## Task statement
All entries are to be transcribed verbatim, but images are not carried over.

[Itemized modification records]
━━━

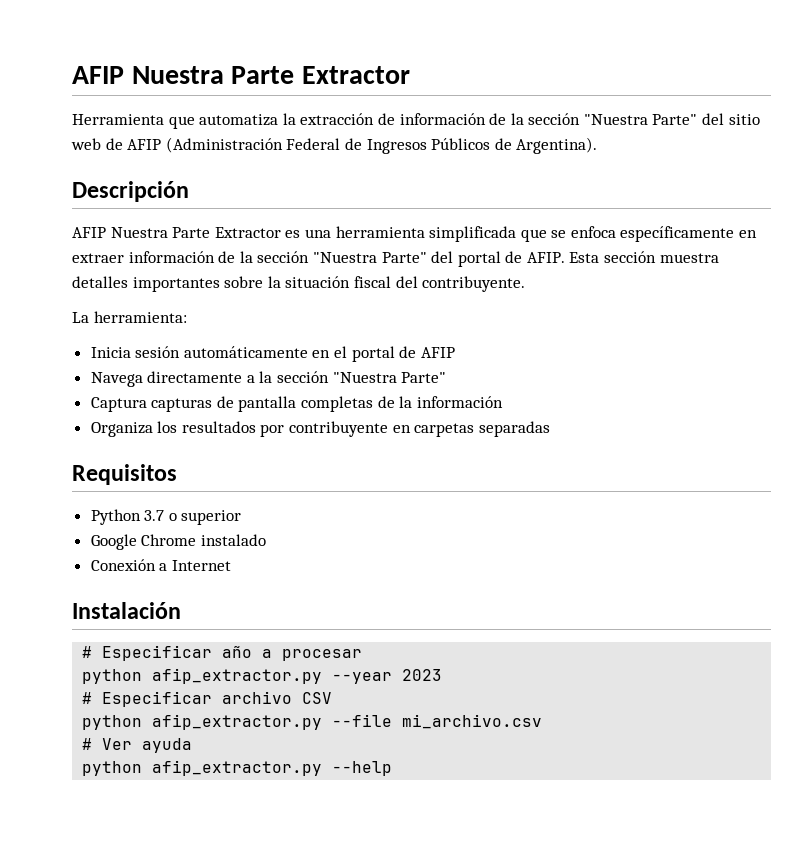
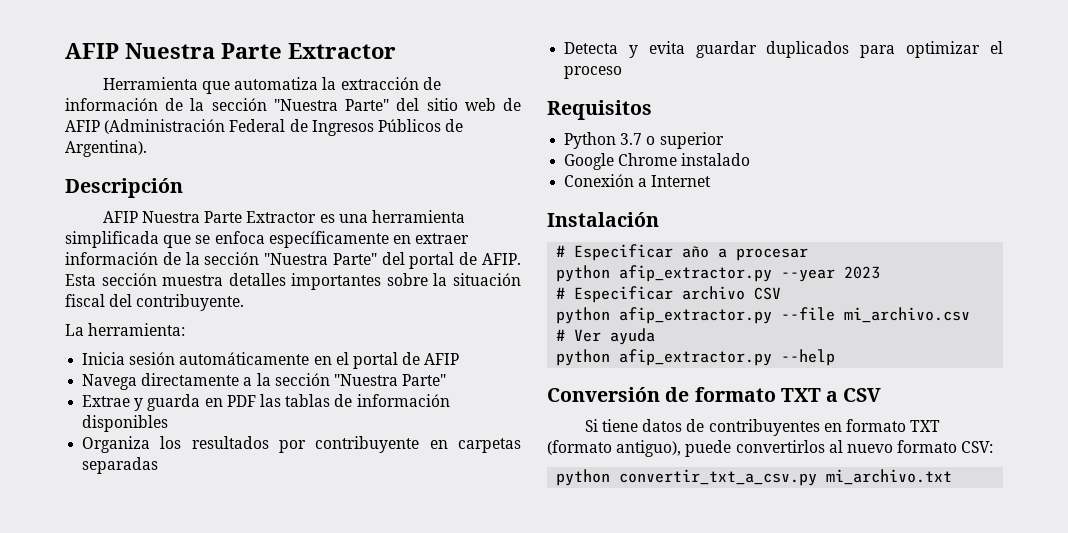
- Captura capturas de pantalla completas de la información
+ Extrae y guarda en PDF las tablas de información disponibles
+ Detecta y evita guardar duplicados para optimizar el proceso
+ Conversión de formato TXT a CSV
+ Si tiene datos de contribuyentes en formato TXT (formato antiguo), puede convertirlos al nuevo formato CSV:
+ python convertir_txt_a_csv.py mi_archivo.txt

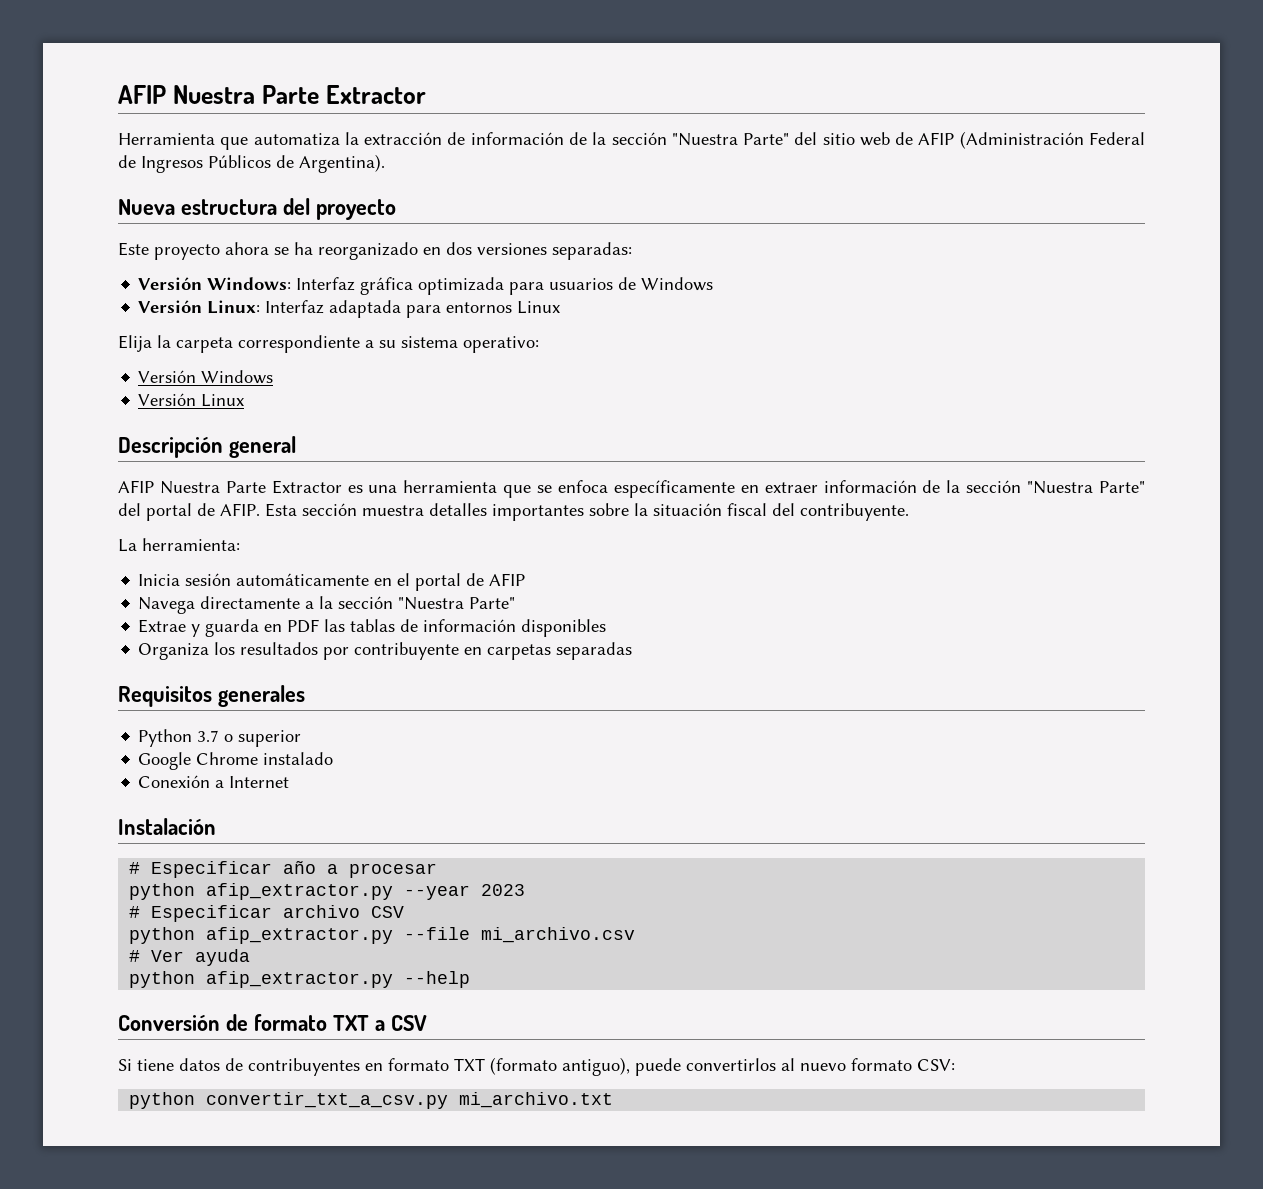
+ Nueva estructura del proyecto
+ Este proyecto ahora se ha reorganizado en dos versiones separadas:
+ Versión Windows: Interfaz gráfica optimizada para usuarios de Windows
+ Versión Linux: Interfaz adaptada para entornos Linux
+ Elija la carpeta correspondiente a su sistema operativo:
+ Versión Windows
+ Versión Linux
- Descripción
+ Descripción general
- AFIP Nuestra Parte Extractor es una herramienta simplificada que se enfoca específicamente en extraer información de la sección "Nuestra Parte" del portal de AFIP.
+ AFIP Nuestra Parte Extractor es una herramienta que se enfoca específicamente en extraer información de la sección "Nuestra Parte" del portal de AFIP.
- Detecta y evita guardar duplicados para optimizar el proceso
- Requisitos
+ Requisitos generales

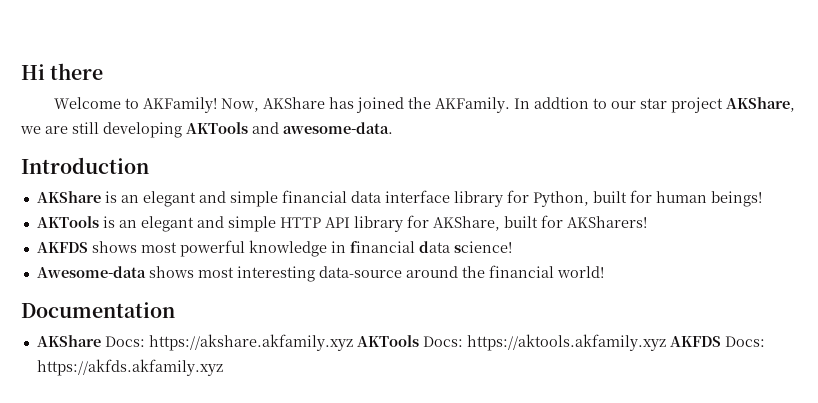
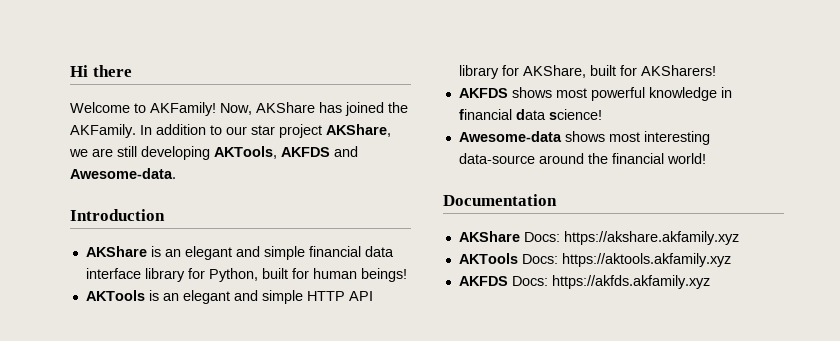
- In addtion to our star project AKShare, we are still developing AKTools and awesome-data.
+ In addition to our star project AKShare, we are still developing AKTools, AKFDS and Awesome-data.
- AKShare Docs: https://akshare.akfamily.xyz AKTools Docs: https://aktools.akfamily.xyz AKFDS Docs: https://akfds.akfamily.xyz
+ AKShare Docs: https://akshare.akfamily.xyz
+ AKTools Docs: https://aktools.akfamily.xyz
+ AKFDS Docs: https://akfds.akfamily.xyz

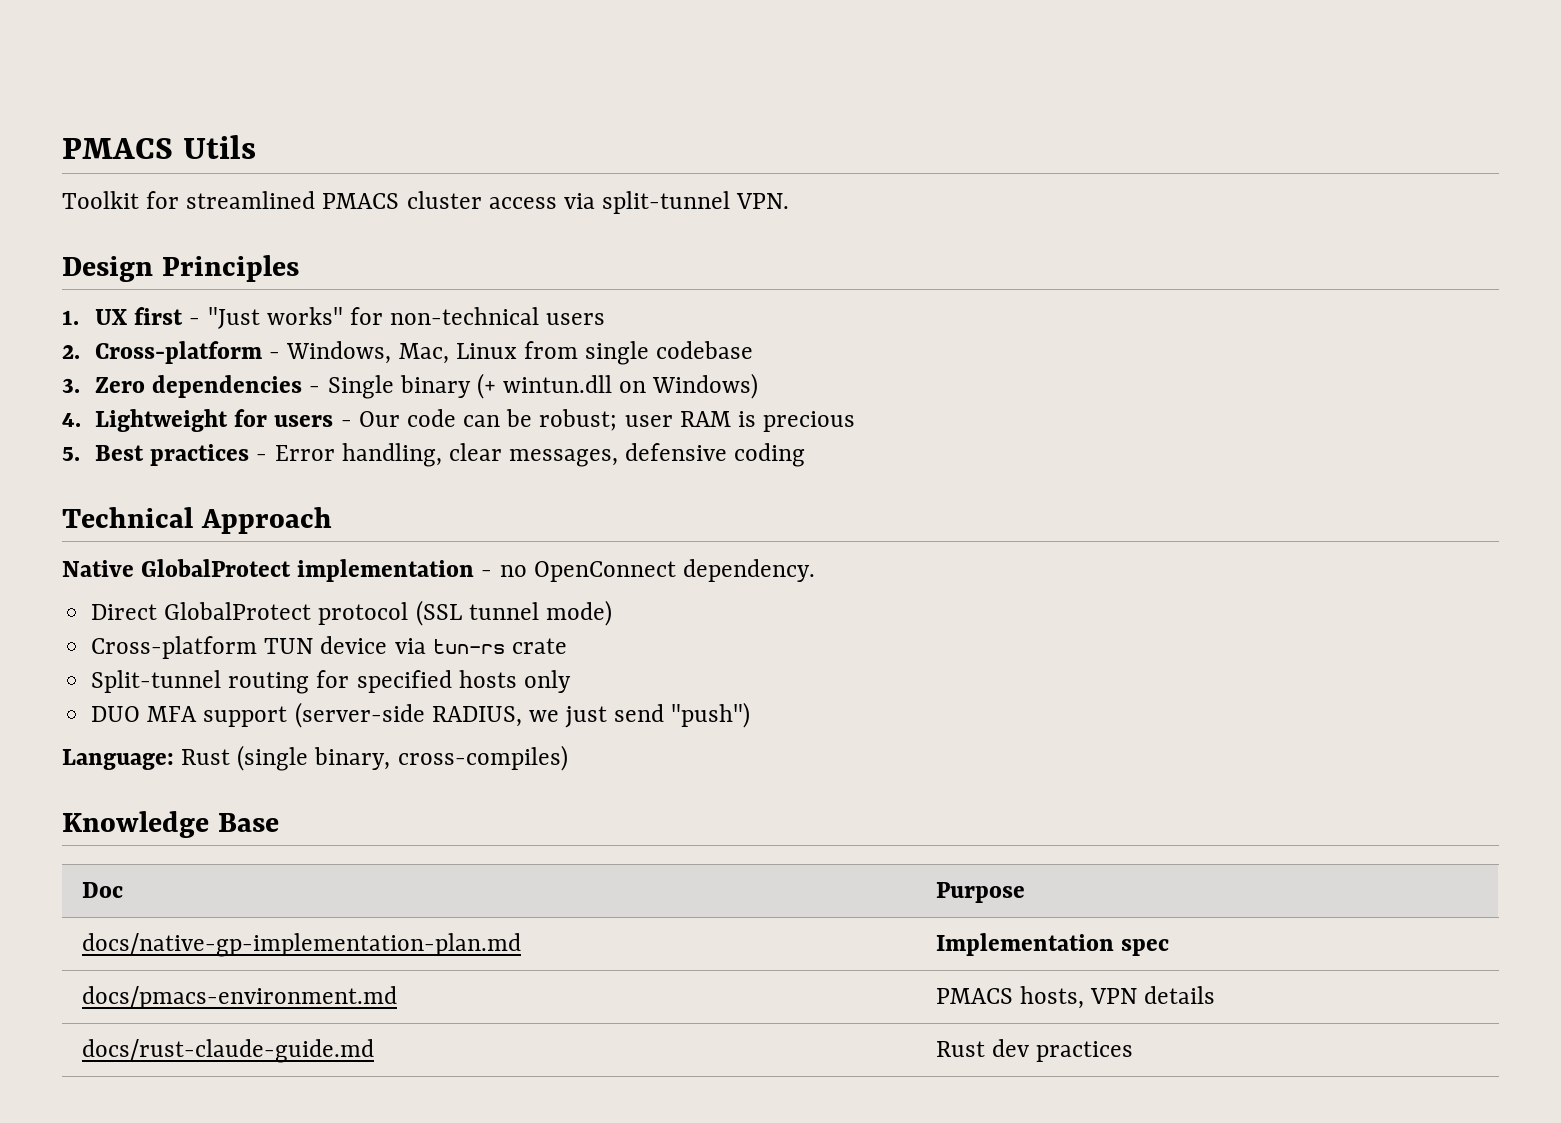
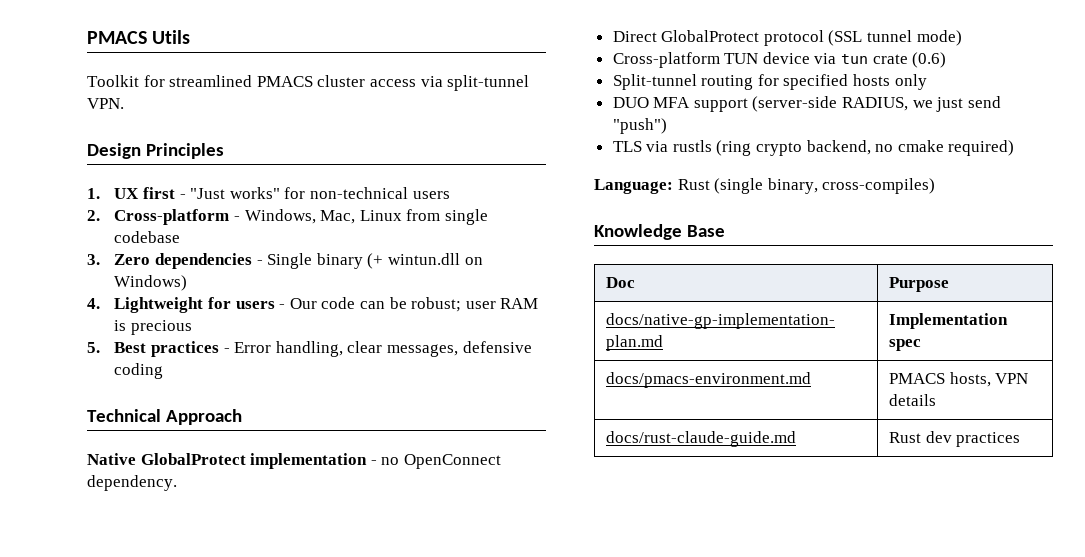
- Cross-platform TUN device via tun-rs crate
+ Cross-platform TUN device via tun crate (0.6)
+ TLS via rustls (ring crypto backend, no cmake required)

━━━

## Response to the task
- Captura capturas de pantalla completas de la información
+ Extrae y guarda en PDF las tablas de información disponibles
+ Detecta y evita guardar duplicados para optimizar el proceso
+ Conversión de formato TXT a CSV
+ Si tiene datos de contribuyentes en formato TXT (formato antiguo), puede convertirlos al nuevo formato CSV:
+ python convertir_txt_a_csv.py mi_archivo.txt

+ Nueva estructura del proyecto
+ Este proyecto ahora se ha reorganizado en dos versiones separadas:
+ Versión Windows: Interfaz gráfica optimizada para usuarios de Windows
+ Versión Linux: Interfaz adaptada para entornos Linux
+ Elija la carpeta correspondiente a su sistema operativo:
+ Versión Windows
+ Versión Linux
- Descripción
+ Descripción general
- AFIP Nuestra Parte Extractor es una herramienta simplificada que se enfoca específicamente en extraer información de la sección "Nuestra Parte" del portal de AFIP.
+ AFIP Nuestra Parte Extractor es una herramienta que se enfoca específicamente en extraer información de la sección "Nuestra Parte" del portal de AFIP.
- Detecta y evita guardar duplicados para optimizar el proceso
- Requisitos
+ Requisitos generales

- In addtion to our star project AKShare, we are still developing AKTools and awesome-data.
+ In addition to our star project AKShare, we are still developing AKTools, AKFDS and Awesome-data.
- AKShare Docs: https://akshare.akfamily.xyz AKTools Docs: https://aktools.akfamily.xyz AKFDS Docs: https://akfds.akfamily.xyz
+ AKShare Docs: https://akshare.akfamily.xyz
+ AKTools Docs: https://aktools.akfamily.xyz
+ AKFDS Docs: https://akfds.akfamily.xyz

- Cross-platform TUN device via tun-rs crate
+ Cross-platform TUN device via tun crate (0.6)
+ TLS via rustls (ring crypto backend, no cmake required)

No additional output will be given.